On the 8th of October, 2024, two scientists named Geoffrey Hinton and John J Hopfield were awarded the Nobel Prize in Physics at a ceremony in Stockholm, Sweden; on the surface, there wasn’t anything unusual, except that Hinton and J. Hopfield were not physicists, but computer scientists, who were awarded the prize because of their foundational work which is the basis of modern artificial intelligence: artificial neural networks. 

A neural network, in the broadest sense of the term, is an ensemble of interconnected neurons relaying signals to one another to perform some function. The human brain is made of such neural networks, making them the basic element of cognition. For this reason, scientists interested in developing artificial intelligence have been trying to replicate them. 

Artificial neural networks are a model of neural networks simulated on a computer characterized by a series of “nodes” (representing neurons) that interact through signals. Each one of these “artificial neurons” has as many parameters as connections toward other neurons. These parameters can be represented by numbers, which are also present in some sense in biological brains. They regulate the signals exchanged between neurons. While initially set randomly, the parameters are adjusted through training. The development of an adjustment method or algorithm was indeed the major achievement of the two scientists. During this “training” for example, the artificial network may be fed with images in an attempt to make it identify the colors or objects depicted; when the neural network fails (as it usually does at the beginning), the parameters are re-assigned until the network eventually succeeds. 

The work of John Hopfield consisted in finding a way to employ neural network qualities and use them in physics such as the energy level attributed to objects in an image. Geoffrey Hinton employed this method to create his own type of neural network: the Boltzmann machine, named after physicist Ludwig Boltzmann. Today, this process is that the basis of every featured artificial intelligence such as ChatGPT. Originally, the two computer scientists wanted to employ these systems to categorize physical phenomena. Now, they are used for everything else (though preferably not school homework). 

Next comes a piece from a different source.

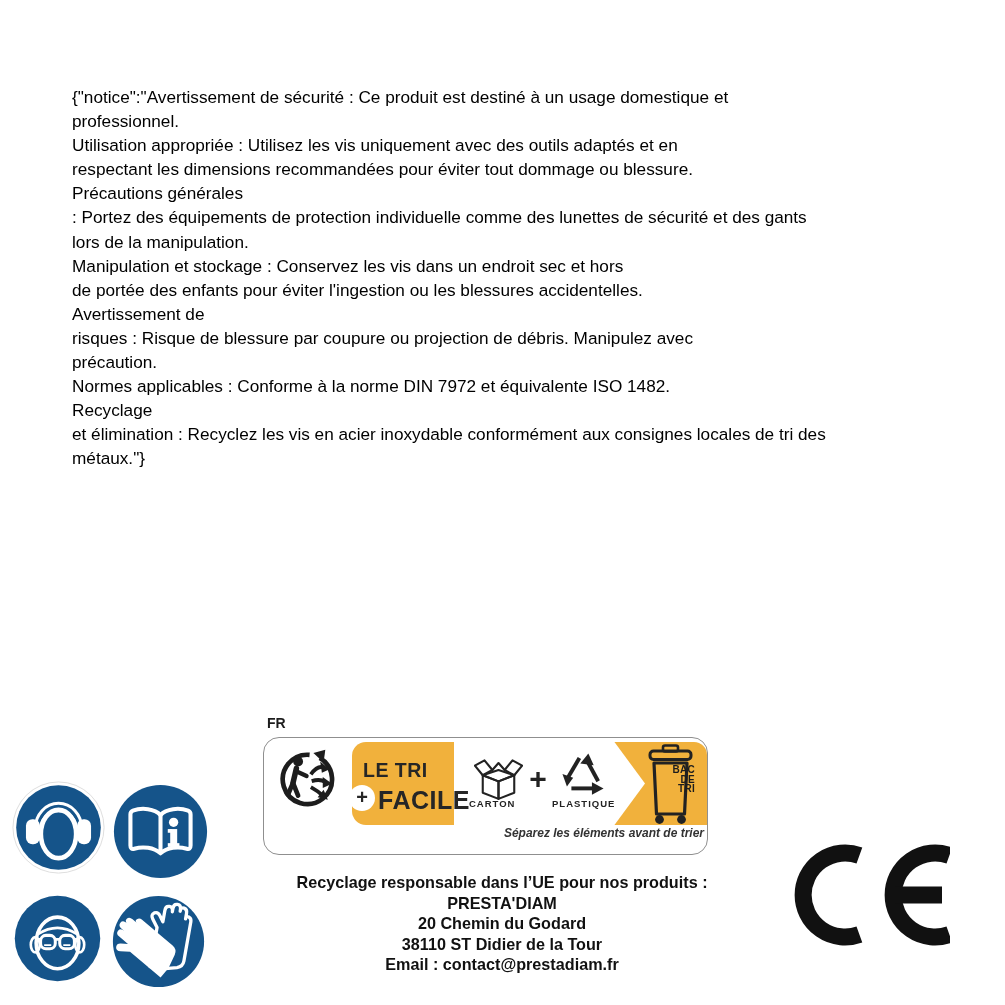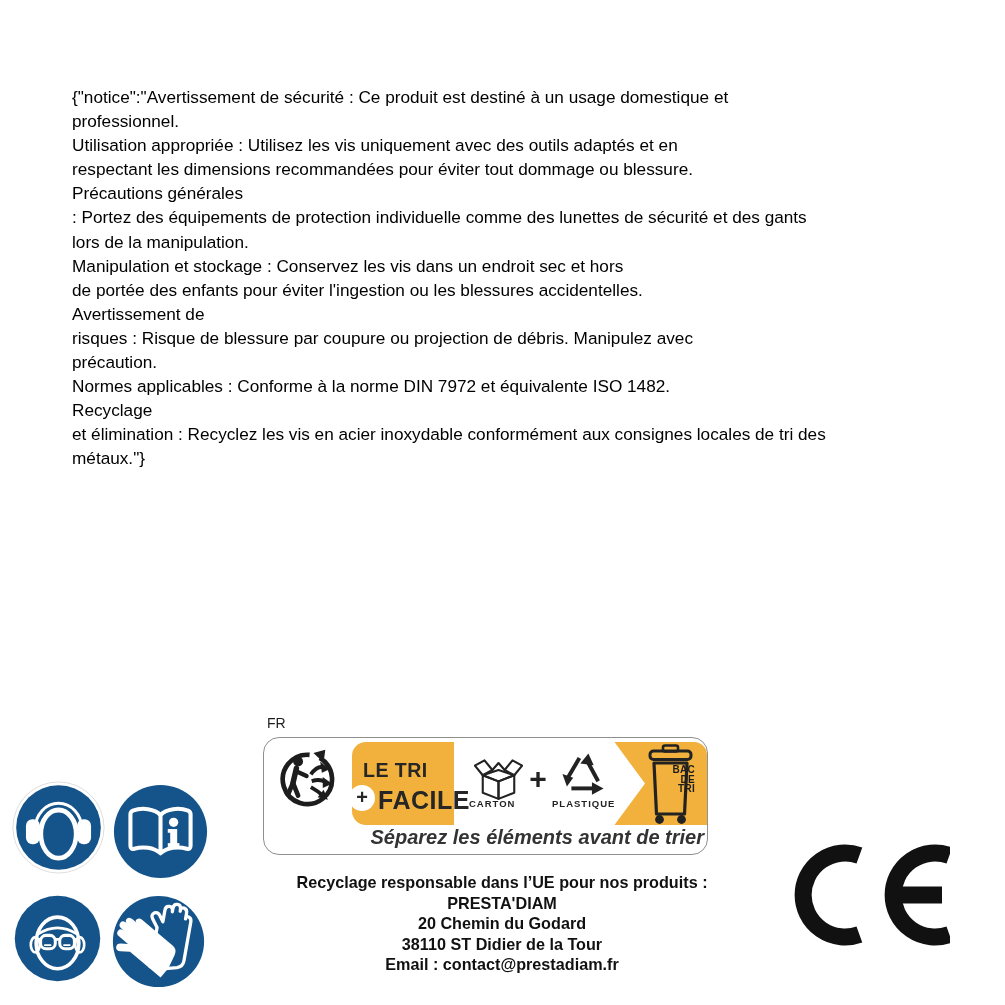"FR" .fr-code { font-weight: normal -> bold }
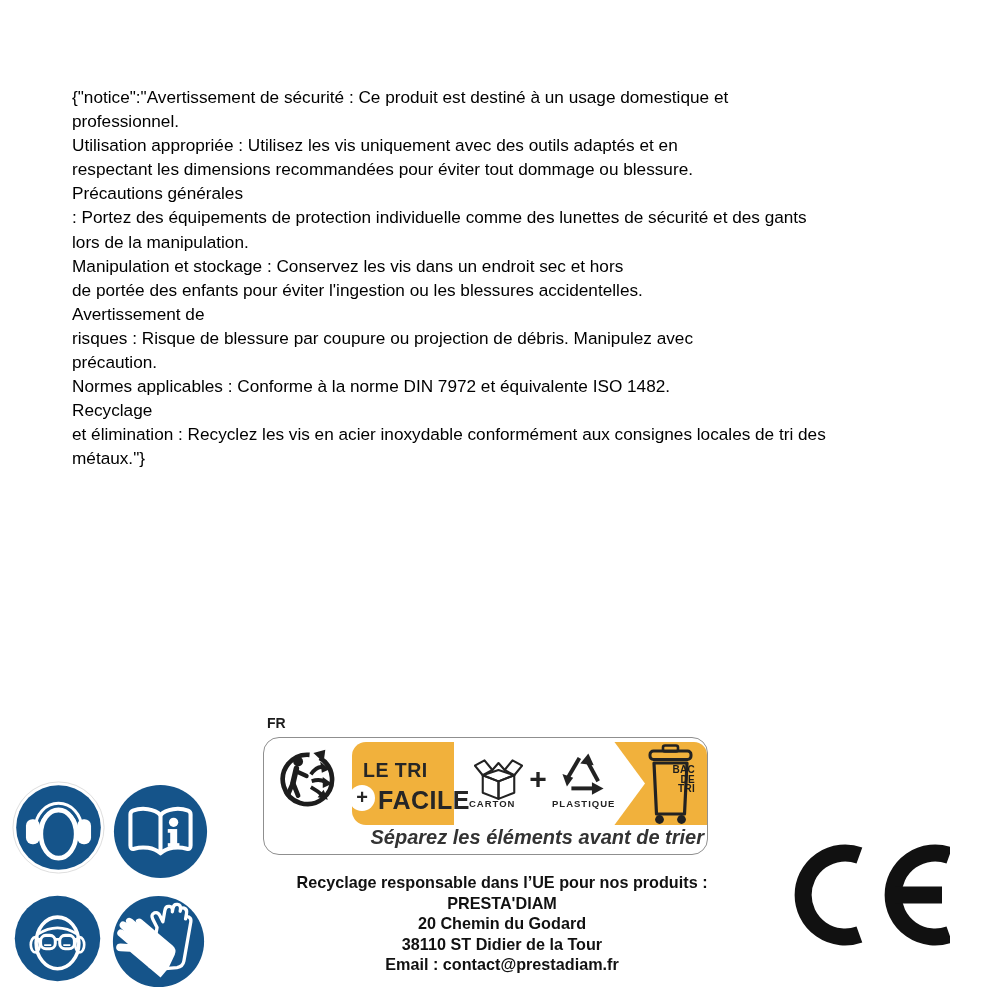"Séparez les éléments avant de" .separez { font-size: 20px -> 12px }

Despite these incredible advancements, artificial intelligence based on neural networks has several drawbacks: the process of changing the parameters of each neuron in such a way that the network gives the desired answer is incredibly long, as millions of mathematical operations need to be carried out. It is also energy-costly, as these operations are carried out by electricity-consuming computers that mostly derive their energy from fossil fuels. Many of these issues sprout from the inability of artificial neural networks to retain the “teachings” given to them by training, which the human brain instead can do much more efficiently. For example, a child who is first pointed out a plant will be able, from that moment on, to recognize almost every plant species. An artificial neural network needs to be provided with images of different plant species, with different views and illuminations for hundreds of thousands of times. 

This inability of artificial intelligence to quickly and efficiently learn is connected to another mystery within human nature: the neurons and synapses of the nervous system are vastly more numerous (~80 trillion) than the DNA bases (12 Billion bases). DNA theoretically includes all the information needed for the body to develop, including the brain. In other words, there is not enough information in the DNA to fully define all the brain “parameters”.

Yesterday I interviewed my father Andrea, who has co-founded a few companies in AI, on the issues faced by modern neural networks. He thinks that the human DNA does not have instructions for each specific neuron within the nervous system. Instead, it contains a natural algorithm. While most people think that algorithms are solely employed by computers, algorithms are simply an interesting term to indicate a series of steps to follow. According to my father’s theory, human DNA contains an algorithm that allows growing nerve cells to organize themselves in a way that favors as efficient a neural network as possible. Finding such an algorithm and replicating it on a computer may be the key to developing true artificial “general “intelligence, the ability of artificial intelligence to carry out any task human beings can.